=== Section Start ===
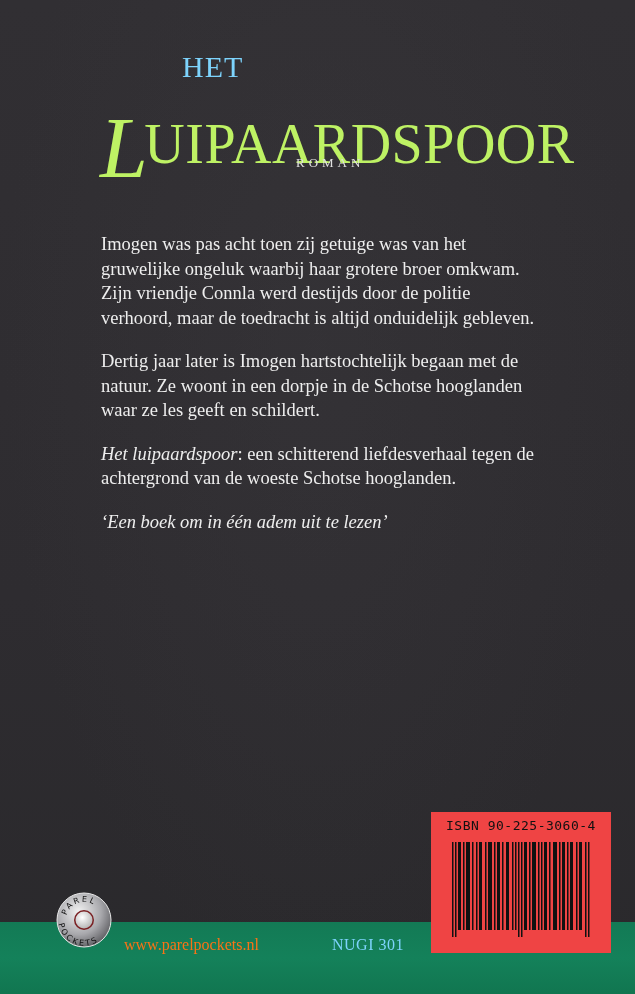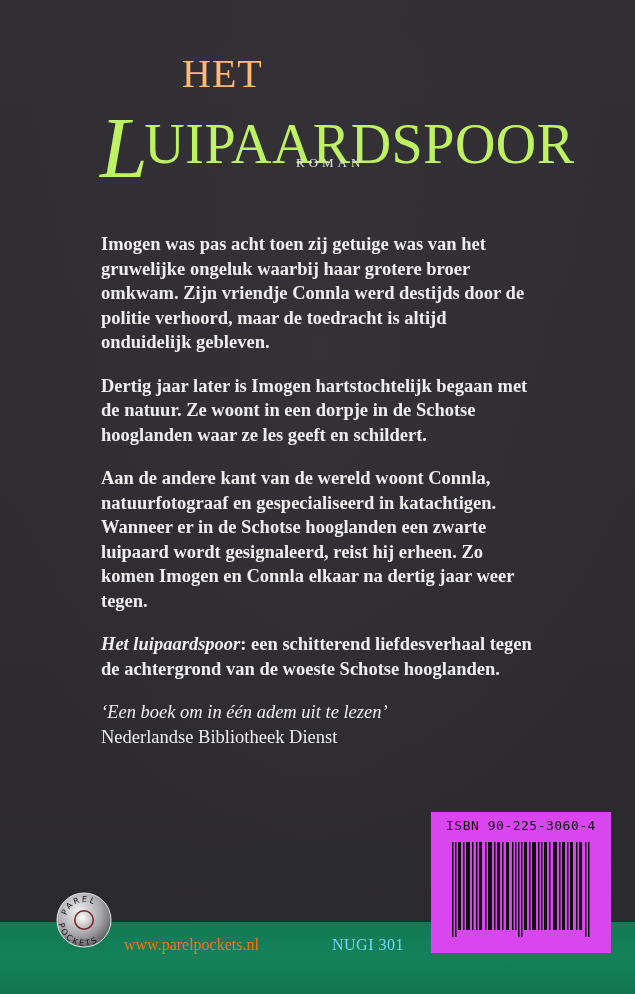--- a/index.html
+++ b/index.html
@@ -15,44 +15,44 @@
         radial-gradient(ellipse at 50% 35%, rgba(60,58,62,0.35), rgba(0,0,0,0) 70%),
         linear-gradient(180deg, #312f33 0%, #2e2c30 60%, #2a292c 100%);
     }
     .green-band {
       position: absolute; left: 0; right: 0; top: 922px; bottom: 0;
       background: linear-gradient(180deg, #137a55 0%, #14815a 50%, #117650 100%);
     }
     .title-block { position: absolute; left: 0; right: 0; top: 50px; }
     .title-het {
       position: absolute; left: 182px; top: 0px;
-      font-size: 40px; letter-spacing: 1px; color: #fdba74;
+      font-size: 30px; letter-spacing: 1px; color: #7dd3fc;
     }
     .title-main {
       position: absolute; left: 100px; top: 34px;
       font-size: 56px; letter-spacing: 0.5px; color: #bef264; white-space: nowrap;
     }
     .title-main .big-l {
       font-style: italic; font-size: 86px; display: inline-block;
       transform: translateY(14px); margin-right: -4px;
     }
     .title-roman {
       position: absolute; left: 280px; top: 105px;
       font-size: 13px; letter-spacing: 4px; color: #e0e0e0; margin-left: 16px;
     }
     .blurb {
       position: absolute; left: 101px; top: 232px; width: 440px;
       font-size: 18.5px; line-height: 24.5px; color: #eeeeee;
     }
-    .blurb p { margin: 0 4px 19px 0; font-weight: bold; }
+    .blurb p { margin: 0 4px 19px 0; }
     .blurb .it { font-style: italic; }
     .quote-block { margin-top: 0; }
     .barcode-box {
       position: absolute; left: 431px; top: 812px; width: 180px; height: 141px;
-      background: #d946ef;
+      background: #ef4444;
     }
     .isbn-label {
       position: absolute; left: 0; right: 0; top: 6px; text-align: center;
       font-family: "DejaVu Sans Mono", "Liberation Mono", monospace;
       font-size: 13px; color: #111; letter-spacing: 0.5px;
     }
     .bars {
       position: absolute; left: 21px; top: 30px; width: 140px; height: 95px;
     }
     .ean-digits {
@@ -80,25 +80,23 @@
 
 <div class="title-block">
   <div class="title-het">HET</div>
   <div class="title-main"><span class="big-l">L</span><span>UIPAARDSPOOR</span></div>
   <div class="title-roman">ROMAN</div>
 </div>
 
 <div class="blurb">
   <p>Imogen was pas acht toen zij getuige was van het gruwelijke ongeluk waarbij haar grotere broer omkwam. Zijn vriendje Connla werd destijds door de politie verhoord, maar de toedracht is altijd onduidelijk gebleven.</p>
   <p>Dertig jaar later is Imogen hartstochtelijk begaan met de natuur. Ze woont in een dorpje in de Schotse hooglanden waar ze les geeft en schildert.</p>
-  <p>Aan de andere kant van de wereld woont Connla, natuurfotograaf en gespecialiseerd in katachtigen. Wanneer er in de Schotse hooglanden een zwarte luipaard wordt gesignaleerd, reist hij erheen. Zo komen Imogen en Connla elkaar na dertig jaar weer tegen.</p>
   <p><span class="it">Het luipaardspoor</span><span>: een schitterend liefdesverhaal tegen de achtergrond van de woeste Schotse hooglanden.</span></p>
   <div class="quote-block">
     <div class="it">‘Een boek om in één adem uit te lezen’</div>
-    <div>Nederlandse Bibliotheek Dienst</div>
   </div>
 </div>
 
 <div class="barcode-box">
   <div class="isbn-label">ISBN 90-225-3060-4</div>
   <svg class="bars" viewBox="0 0 140 95" preserveAspectRatio="none">
     <g fill="#111">
       <rect x="0" y="0" width="1.5" height="95"></rect>
         <rect x="3" y="0" width="1.5" height="95"></rect>
       <rect x="6" y="0" width="3" height="88"></rect>

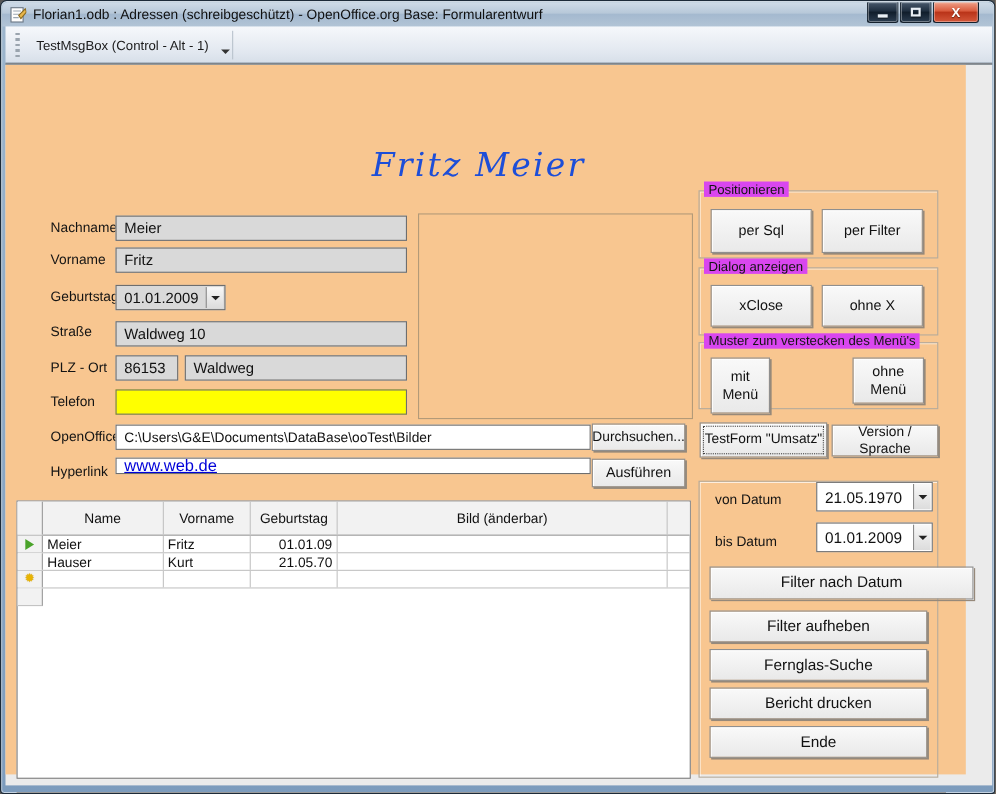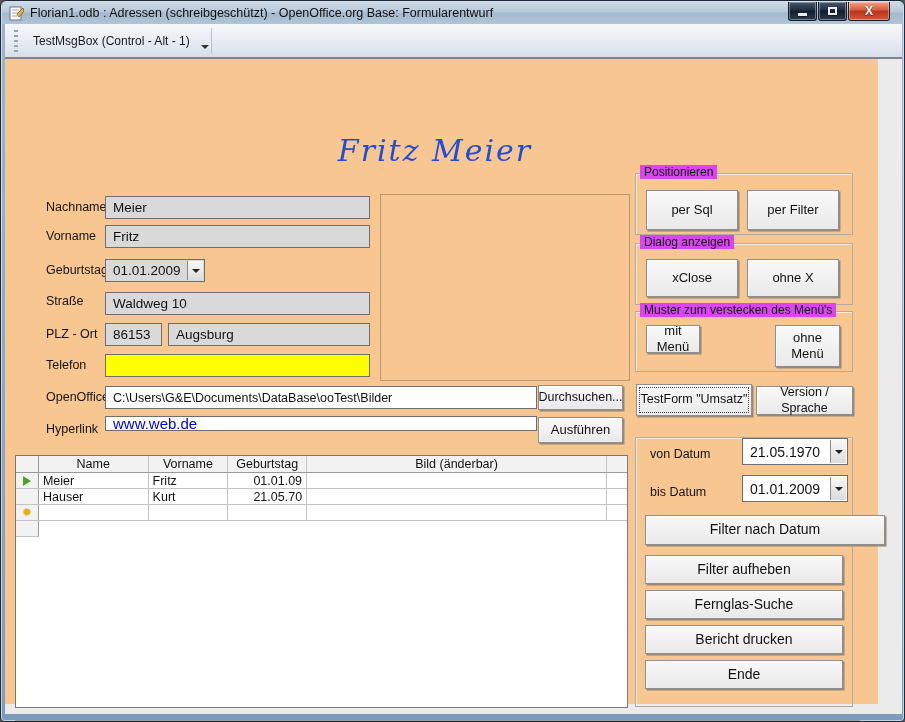--- a/index.html
+++ b/index.html
@@ -81,21 +81,21 @@
   .btn3d.focus { outline:1px dotted #444; outline-offset:-4px; }
   
   .groupbox { position:absolute; border:1px solid #b5ab9c; box-shadow:inset 1px 1px 0 rgba(255,255,255,.7); }
   .groupbox .legend {
     position:absolute; top:-9px; left:4px; background:#d946ef; padding:0 4px;
     font-size:12px; color:#141414; white-space:nowrap;
   }
   .panel-label { position:absolute; font-size:12.5px; color:#141414; white-space:nowrap; }
   
   .grid { position:absolute; left:10px; top:396px; width:613px; height:253px; background:#fff; border:1px solid #7a7a7a; }
-  .grid-header { display:flex; height:17px; background:#f2f2f2; border-bottom:1px solid #9a9a9a; }
+  .grid-header { display:flex; height:31px; background:#f2f2f2; border-bottom:1px solid #9a9a9a; }
   .gh-cell {
     font-size:12.5px; color:#111; text-align:center; border-right:1px solid #c3c3c3;
     display:flex; align-items:center; justify-content:center; overflow:hidden; white-space:nowrap;
   }
   .grid-row { display:flex; height:16px; border-bottom:1px solid #c3c3c3; }
   .gr-cell {
     font-size:12.5px; color:#111; padding:0 4px; border-right:1px solid #c3c3c3;
     display:flex; align-items:center; overflow:hidden; white-space:nowrap;
   }
   .gr-cell.num { justify-content:flex-end; }
@@ -172,21 +172,21 @@
           <div class="tri-down"></div>
         </div>
       </div>
       <div class="field" style="left:100px; top:233px; width:265px; height:23px">
         <span>Waldweg 10</span>
       </div>
       <div class="field" style="left:100px; top:264px; width:57px; height:23px">
         <span>86153</span>
       </div>
       <div class="field" style="left:163px; top:264px; width:202px; height:23px">
-        <span>Augsburg</span>
+        <span>Waldweg</span>
       </div>
       <div class="field yellow" style="left:100px; top:295px; width:265px; height:23px">
         <span></span>
       </div>
       <div class="field white" style="left:100px; top:327px; width:432px; height:23px; font-size:12.5px">
         <span>C:\Users\G&amp;E\Documents\DataBase\ooTest\Bilder</span>
       </div>
       <div class="btn3d" style="left:533px; top:326px; width:85px; height:25px; font-size:12.5px">
         <span>Durchsuchen...</span>
       </div>
@@ -215,21 +215,21 @@
       <div class="btn3d" style="left:641px; top:200px; width:92px; height:38px">
         <span>xClose</span>
       </div>
       <div class="btn3d" style="left:742px; top:200px; width:92px; height:38px">
         <span>ohne X</span>
       </div>
 
       <div class="groupbox" style="left:630px; top:252px; width:218px; height:61px">
         <span class="legend">Muster zum verstecken des Menü's</span>
       </div>
-      <div class="btn3d" style="left:641px; top:266px; width:54px; height:28px">
+      <div class="btn3d" style="left:641px; top:266px; width:54px; height:51px">
         <span>mit Menü</span>
       </div>
       <div class="btn3d" style="left:770px; top:266px; width:65px; height:42px">
         <span>ohne Menü</span>
       </div>
 
       <div class="btn3d focus" style="left:631px; top:325px; width:116px; height:32px; font-size:12.5px">
         <span>TestForm "Umsatz"</span>
       </div>
       <div class="btn3d" style="left:751px; top:327px; width:97px; height:29px; font-size:12.5px">

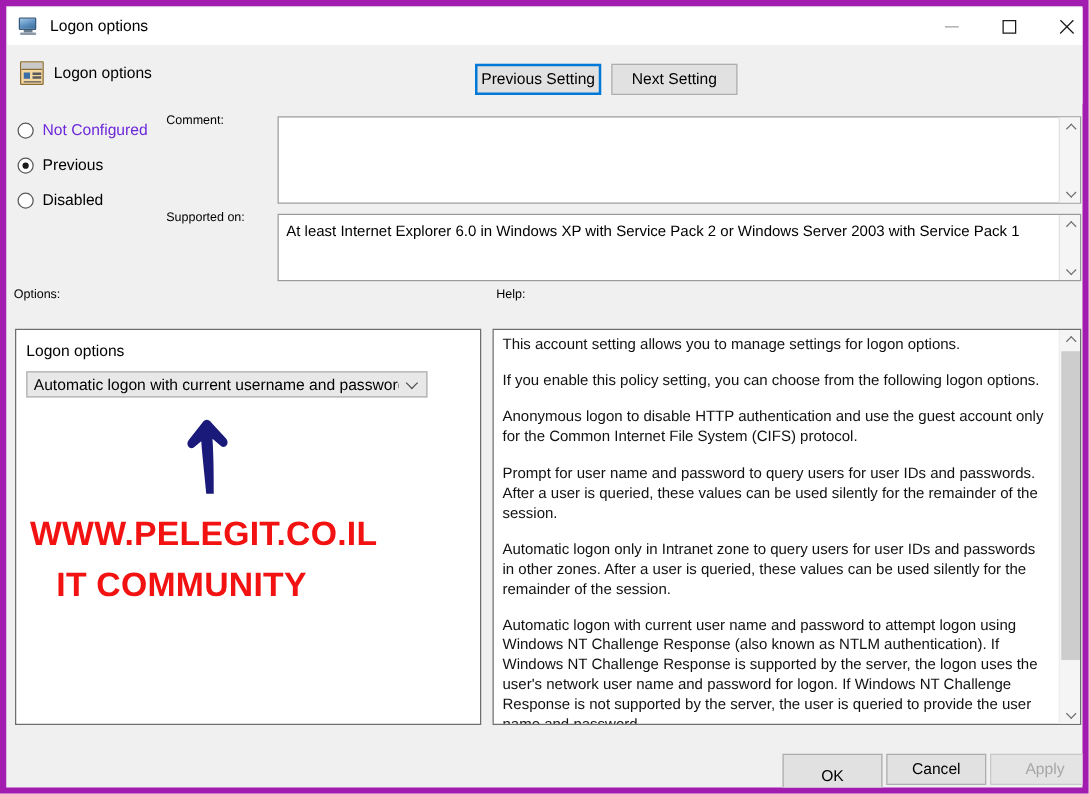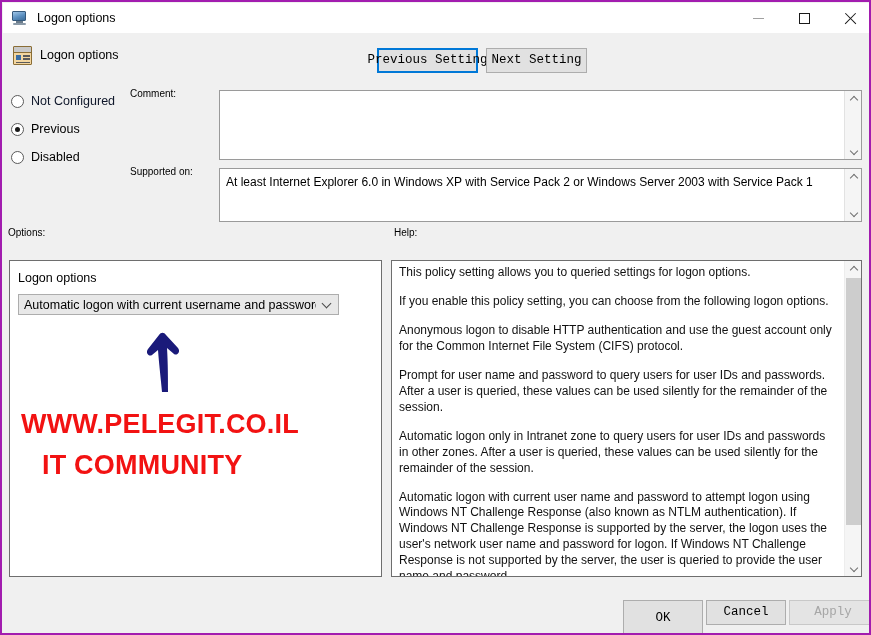--- a/index.html
+++ b/index.html
@@ -10,21 +10,21 @@
   body {
     font-family: "Liberation Sans", sans-serif;
     -webkit-font-smoothing: antialiased;
   }
 
   #window {
     position: relative;
     width: 871px;
     height: 635px;
     box-sizing: border-box;
-    border: 2px solid #a21caf;
+    border: 5px solid #a21caf;
     background: #f0f0f0;
     overflow: hidden;
   }
 
   
   .titlebar {
     position: absolute;
     left: 1px; top: 1px;
     width: 869px;
     height: 30px;
@@ -133,21 +133,21 @@
     position: absolute; left: 2px; top: 14.5px; width: 14px; height: 1.5px;
     background: #5a5a5a;
   }
   .header-title {
     position: absolute;
     left: 37px; top: 15px;
     font-size: 12.5px;
     color: #000000;
   }
   .btn {
-    font-family: Liberation Mono, monospace;
+    font-family: Liberation Sans, sans-serif;
     font-size: 12.5px;
     color: #000000;
     background: #e1e1e1;
     border: 1px solid #adadad;
     box-sizing: border-box;
     text-align: center;
     cursor: default;
     padding: 0;
     white-space: nowrap;
     line-height: 1;
@@ -203,21 +203,21 @@
     width: 5px; height: 5px;
     border-radius: 50%;
     background: #1a1a1a;
   }
   .radio-label {
     margin-left: 7px;
     font-size: 12.5px;
     color: #000000;
     white-space: nowrap;
   }
-  .radio-label.dim { color: #0f172a; }
+  .radio-label.dim { color: #6d28d9; }
 
   
   .field-label {
     position: absolute;
     font-size: 10px;
     color: #000000;
     white-space: nowrap;
   }
   #label-comment { left: 128px; top: 86px; }
   #label-supported-on { left: 128px; top: 164px; }
@@ -498,21 +498,21 @@
   </div>
 
   <svg id="watermark-arrow" viewBox="0 0 64 70">
     <path d="M28 68 C27 56 25 40 24 26 L18 31 C15 33 11 29 14 25 L25 11 C27 8 30 8 32 11 L44 24 C47 28 43 32 40 30 L33 24 C34 40 34 56 34 68 Z" fill="#1a1a7a"></path>
   </svg>
   <span id="watermark-line2">IT COMMUNITY</span>
   <span id="watermark-line1">WWW.PELEGIT.CO.IL</span>
 
   <div id="help-panel">
     <div id="help-content">
-      <p>This policy setting allows you to queried settings for logon options.</p>
+      <p>This account setting allows you to manage settings for logon options.</p>
       <p>If you enable this policy setting, you can choose from the following logon options.</p>
       <p>Anonymous logon to disable HTTP authentication and use the guest account only for the Common Internet File System (CIFS) protocol.</p>
       <p>Prompt for user name and password to query users for user IDs and passwords. After a user is queried, these values can be used silently for the remainder of the session.</p>
       <p>Automatic logon only in Intranet zone to query users for user IDs and passwords in other zones. After a user is queried, these values can be used silently for the remainder of the session.</p>
       <p>Automatic logon with current user name and password to attempt logon using Windows NT Challenge Response (also known as NTLM authentication). If Windows NT Challenge Response is supported by the server, the logon uses the user's network user name and password for logon. If Windows NT Challenge Response is not supported by the server, the user is queried to provide the user name and password.</p>
 
     </div>
     <div id="help-scrollbar">
       <div class="sb-arrow up">
           <span class="chev up"></span>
=== Section End ===
WHAT NEEDS TO BE DONE>
Go through the listing above and locate each line that holds the word "text". Copy those lines.

ANSWER BOX>
       position: absolute; left: 0; right: 0; top: 6px; text-align: center;
     font-size:12.5px; color:#111; text-align:center; border-right:1px solid #c3c3c3;
     text-align: center;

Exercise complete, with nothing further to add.